The Knights of Columbus are nothing more than the continuation of the parable of the Good Samaritan in history. This fraternal order specializes in preparing other Good Samaritans for our time. Like the Good Samaritan, Christ’s care for the sick and the suffering was an inspiration to Father McGivney who, as a priest, sought to be a living sign of Christ for the people he served.

Father McGivney and his brother Knights throughout history have been binding the wounds of those they discovered lying by the wayside of history and helping restore them to health and strength. In so doing, they imitate Christ, who came that we might have life in abundance.

“Nowhere is the face of our Church more attractive than in our open embrace of our neighbor,” Supreme Knight Carl Anderson recently wrote. “Each encounter with those in need is actually an opportunity to create a civilization of love, one person, one act at a time.”

Prayer for canonization
Many readers of this weekly column live in parts of the world where Knights are not present.
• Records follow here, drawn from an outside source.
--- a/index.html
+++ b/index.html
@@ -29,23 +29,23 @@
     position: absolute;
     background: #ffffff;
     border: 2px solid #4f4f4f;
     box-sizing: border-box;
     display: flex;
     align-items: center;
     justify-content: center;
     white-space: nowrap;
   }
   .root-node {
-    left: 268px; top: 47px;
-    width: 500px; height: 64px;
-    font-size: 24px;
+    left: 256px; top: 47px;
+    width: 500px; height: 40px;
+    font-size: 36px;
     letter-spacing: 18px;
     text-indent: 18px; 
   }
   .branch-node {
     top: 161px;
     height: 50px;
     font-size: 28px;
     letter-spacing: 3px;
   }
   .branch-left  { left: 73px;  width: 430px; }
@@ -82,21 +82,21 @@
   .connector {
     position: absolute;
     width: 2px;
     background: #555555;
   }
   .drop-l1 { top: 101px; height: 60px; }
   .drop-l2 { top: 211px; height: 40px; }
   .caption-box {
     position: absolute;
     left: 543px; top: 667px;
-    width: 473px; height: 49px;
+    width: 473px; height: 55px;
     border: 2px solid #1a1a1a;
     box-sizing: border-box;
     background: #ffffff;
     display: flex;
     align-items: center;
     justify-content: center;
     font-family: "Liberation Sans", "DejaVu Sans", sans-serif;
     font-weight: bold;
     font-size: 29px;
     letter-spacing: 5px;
Yet to simply know of their existence in the Church and in the world is cause for rejoicing and thanksgiving. They give flesh and blood to today’s wonderful Gospel story. I encourage you to pray to Father McGivney and ask him to help you become a Good Samaritan to those around you. Pray for the courage to reach out beyond boundaries, the boldness to get your hands dirty as you touch the outcast, and the grace and consolation to recognize the face of Jesus in those to whom you minister.
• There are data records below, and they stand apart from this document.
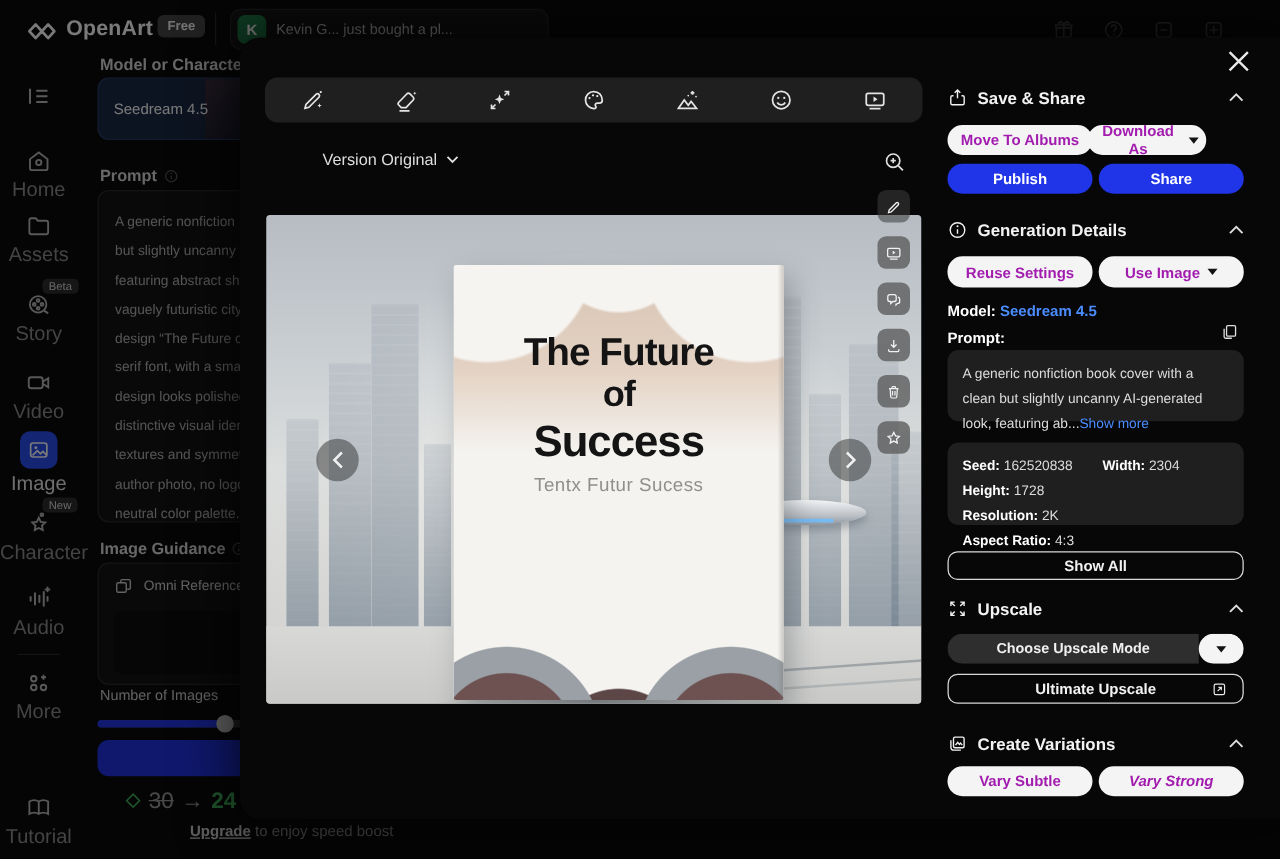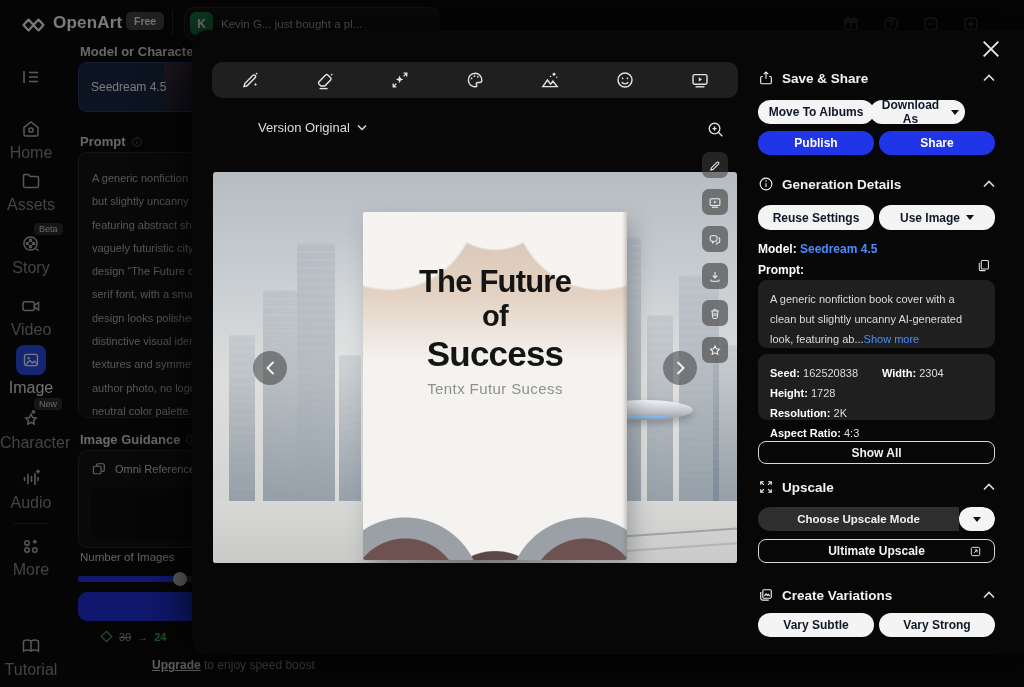--- a/index.html
+++ b/index.html
@@ -31,21 +31,21 @@
          border-radius:9px;display:flex;align-items:center;padding:0 12px;font-size:12px;color:#fff;}
   .model-thumb{position:absolute;right:0;top:0;bottom:0;width:42%;border-radius:0 8px 8px 0;
          background:linear-gradient(135deg,#3a2e3e 10%,#151d2e 80%);}
   .lp-box{background:#141414;border:1px solid #2b2b2b;border-radius:9px;}
   .p-line{font-size:11px;color:#b3b3b3;line-height:23.3px;white-space:nowrap;}
   .slider-track{height:6px;border-radius:3px;background:#3a3a3a;position:relative;}
   .slider-fill{position:absolute;left:0;top:0;bottom:0;width:88%;background:#2438e8;border-radius:3px;}
   .slider-knob{position:absolute;top:-4px;left:calc(88% - 7px);width:14px;height:14px;
          border-radius:50%;background:#c9c9c9;}
   .gen-btn{background:#2032e4;border-radius:9px;}
-  .credits{display:flex;align-items:center;gap:6px;font-size:11px;}
+  .credits{display:flex;align-items:center;gap:6px;font-size:18px;}
   .strike{color:#9a9a9a;text-decoration:line-through;}
   .green{color:#3fae5a;font-weight:bold;}
   .upgrade-line{font-size:12px;color:#8f8f8f;}
   .upgrade-line b{color:#c9c9c9;text-decoration:underline;}
   
   .scrim{position:absolute;inset:0;background:rgba(0,0,0,.52);}
   .modal{position:absolute;left:192px;top:30px;right:-14px;bottom:32px;background:#070707;
          border-radius:16px;box-shadow:0 0 50px rgba(0,0,0,.85);}
   .toolbar{position:absolute;left:20px;top:32px;width:526px;height:36px;background:#1f1f1f;
          border-radius:10px;display:flex;align-items:center;justify-content:space-around;color:#e4e4e4;}
@@ -90,21 +90,21 @@
         background:rgba(62,62,62,.55);display:flex;align-items:center;justify-content:center;color:#efefef;}
   .float-btn{position:absolute;left:510px;width:26px;height:26px;border-radius:7px;
         background:rgba(92,92,92,.8);display:flex;align-items:center;justify-content:center;color:#f2f2f2;border:none;}
   
   .panel{position:absolute;left:566px;top:0;width:237px;height:100%;}
   .sec-h{position:absolute;left:0;right:0;display:flex;align-items:center;gap:8px;
         font-size:13.5px;font-weight:bold;color:#f2f2f2;}
   .sec-h .chev{margin-left:auto;}
   .btn{border:none;border-radius:12px;font-size:12px;font-weight:bold;display:flex;
         align-items:center;justify-content:center;gap:6px;cursor:pointer;position:absolute;height:24px;}
-  .btn-white{background:#f4f4f4;color:#0f172a;}
+  .btn-white{background:#f4f4f4;color:#a21caf;}
   .btn-blue{background:#2135e8;color:#fff;}
   .btn-outline{background:none;border:1px solid #d9d9d9;color:#f2f2f2;border-radius:8px;}
   .tri{width:0;height:0;border-left:4px solid transparent;border-right:4px solid transparent;
         border-top:5px solid #121212;}
   .kv{font-size:12px;color:#fff;font-weight:bold;}
   .kv .link{color:#4b8dff;font-weight:bold;}
   .dark-box{position:absolute;left:0;width:237px;background:#1f1f1f;border-radius:9px;
         padding:9px 12px;box-sizing:border-box;font-size:11px;color:#dcdcdc;line-height:20px;}
   .dark-box b{color:#fff;}
   .link2{color:#4b8dff;}
@@ -559,21 +559,21 @@
       </div>
 
       <div class="abs kv" style="top:233px;">Prompt:</div>
       <button class="close-x" style="left:218px;top:228px;padding:0;">
         <svg width="15" height="15" viewBox="0 0 20 20" fill="none" stroke="#e0e0e0" stroke-width="1.4">
             <rect x="7" y="3.4" width="9.6" height="11.2" rx="1.4"></rect>
             <path d="M4.4 6.6 v8.6 a1.6 1.6 0 0 0 1.6 1.6 h6.6"></path>
           </svg>
       </button>
 
-      <div class="dark-box" style="top:250px;height:68px;">
+      <div class="dark-box" style="top:250px;height:57px;">
         <span>A generic nonfiction book cover with a clean but slightly uncanny AI-generated look, featuring ab...</span><span class="link2">Show more</span>
       </div>
 
       <div class="dark-box" style="top:324px;height:66px;">
         <div style="position:relative;">
           <b>Seed:</b>
           <span>162520838</span>
           <span style="position:absolute;left:112px;top:0;">
             <b>Width:</b>
             <span>2304</span>
@@ -631,19 +631,19 @@
         <span class="chev">
             <svg width="12" height="8" viewBox="0 0 12 8" fill="none" stroke="#dcdcdc" stroke-width="1.6">
               <path d="M1 6.5 L6 1.5 11 6.5"></path>
             </svg>
           </span>
       </div>
 
       <button class="btn btn-white" style="left:0;top:583px;width:116px;">
           <span>Vary Subtle</span>
         </button>
-      <button class="btn btn-white" style="left:121px;top:583px;width:116px;">
+      <button class="btn btn-white" style="left:121px;top:583px;width:116px;font-style:italic;">
           <span>Vary Strong</span>
         </button>
 
     </div>
   </div>
 </div>
 
 </body></html>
“God, our Father, protector of the poor and defender of the widow and orphan, you called your priest, Father Michael J. McGivney, to be an apostle of Christian family life and to lead the young to the generous service of their neighbor.
“Through the example of his life and virtue may we follow your Son, Jesus Christ, more closely, fulfilling his commandment of charity and building up his Body, which is the Church. Let the inspiration of your servant prompt us to greater confidence in your love so that we may continue his work of caring for the needy and the outcast.

“We humbly ask that you glorify your servant Father Michael J. McGivney on earth according to the design of your holy will.
“Through his intercession, grant the favor I now present (here make your request).
“Through Christ our Lord. Amen.”
[The readings for 15th Sunday of Ordinary Time are Deuteronomy 30:10-14; Psalm 69; Colossians 1:15-20; Luke 10:25-37.]